Modulation of crayfish retinal sensitivity by 5-hydroxytryptamine.

The responsiveness of crayfish retinal photoreceptors to light was enhanced by exposure to 5-hydroxytryptamine (5-HT), either following injection into whole animals or following topical application to isolated eyestalks or retinas. The effect was measured as an increment in the amplitude of the receptor potential, and was dose-dependent in the range 10(-6)-10(-3) mol l-1 (injected as a 0.1 microliter dose in intact animals). It was more pronounced at low levels of illumination and was reversibly blocked by methysergide. The enhancement was a consequence of a dual effect: (a) retraction of the proximal pigment granules within the photoreceptors, with a corresponding increase in the light-admittance function of the retina; and (b) a direct effect, facilitating a membrane conductance increase which mediated the generation of the receptor potential. A set of axons in the lamina ganglionaris with a 5-HT-like immunoreactivity was found in the vicinity of the photoreceptor axons. 5-HT antagonists were capable of blocking the physiological retraction of pigment granules in photoreceptors at night, suggesting that 5-HT acts as a modulator during the nocturnal phase of the circadian cycle in the crayfish retina.

Electrophysiological properties of crayfish retinal photoreceptors.

Electrical properties of crayfish retinular photoreceptors were studied in the dark-adapted state and during responses to light. In fully dark-adapted photoreceptors,the resting potential was - 49.8 ± 3.3m V and input resistance was 31.3±5.4MΩ (mean±S.E.). The current-voltage relationship showed rectification near the resting potential, with decreased resistance within the depolarizing range. A value of 29.8 ± 5.0 kΩcm(2) was calculated for specific resistance, and 3.0 ± 0.4µF cm(-2) for specific capacitance. Electrotonic analysis showed that the photoreceptor was isopotential.During the light response, membrane conductance increased depending on the stimulus intensity. This relationship was steeper for the conductance change during the initial transient of the receptor potential than during the plateau. A depolarizing afterpotential usually ensued at the end of the light response,concurrent with a residual increased conductance. The time course of the conductance increase during the receptor potential showed two kinetic components,suggesting that at least two distinct membrane processes were involved in its generation.

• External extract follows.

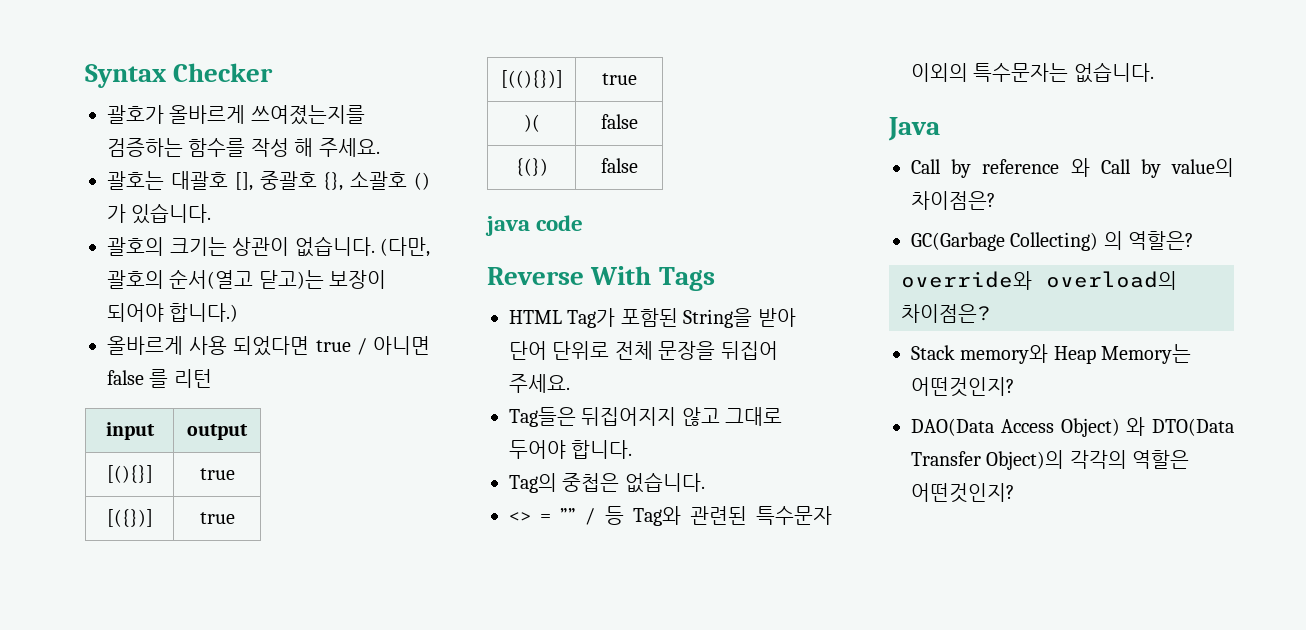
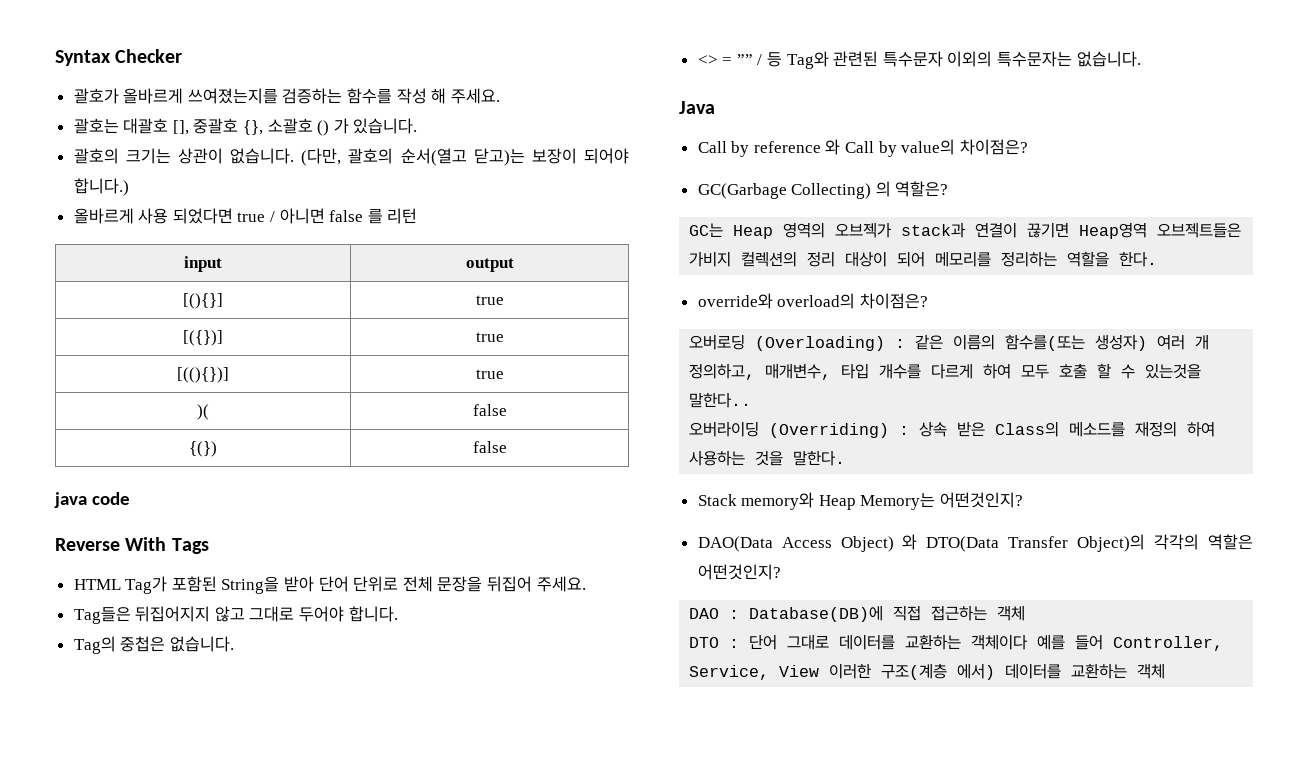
[901,271,1177,290] [901,304,991,323] override와 overload의 차이점은? -> [689,222,1242,239] [689,251,1158,267] [697,293,928,309] [689,334,1210,351] [689,363,1202,380] [689,392,752,408] [689,421,1216,438] [689,450,846,466] GC는 Heap 영역의 오브젝가 stack과 연결이 끊기면 Heap영역 오브젝트들은 가비지 컬렉션의 정리 대상이 되어 메모리를 정리하는 역할을 한다. // override와 overload의 차이점은? // 오버로딩 (Overloading) : 같은 이름의 함수를(또는 생성자) 여러 개 정의하고, 매개변수, 타입 개수를 다르게 하여 모두 호출 할 수 있는것을 말한다.. // 오버라이딩 (Overriding) : 상속 받은 Class의 메소드를 재정의 하여 사용하는 것을 말한다.
(1014, 493) none -> [689,605,1026,622] [689,634,1224,651] [689,663,1166,680] // DAO : Database(DB)에 직접 접근하는 객체 // DTO : 단어 그대로 데이터를 교환하는 객체이다 예를 들어 Controller, Service, View 이러한 구조(계층 에서) 데이터를 교환하는 객체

Effect of light deprivation on the ERG responses of taurine-deficient rats.

The decrease of taurine levels in the retina of taurine-depleted rats treated with guanidinoethane sulfonate (GES) reduced the amplitude of the a- and b-waves of the electroretinogram, registered as a function of the log relative intensity stimulus. The effect was observed either in rats exposed to a light-darkness cycle or to continuous darkness; this effect was somewhat more pronounced in retinas of rats exposed to light. Values obtained from the Naka-Rushton equation for the V-log I curve for the a-wave showed that the half-saturating intensity was unchanged but Vmax was decreased by GES treatment. Implicit times for the b-wave delayed whereas those for the a-wave were unaffected by the treatment.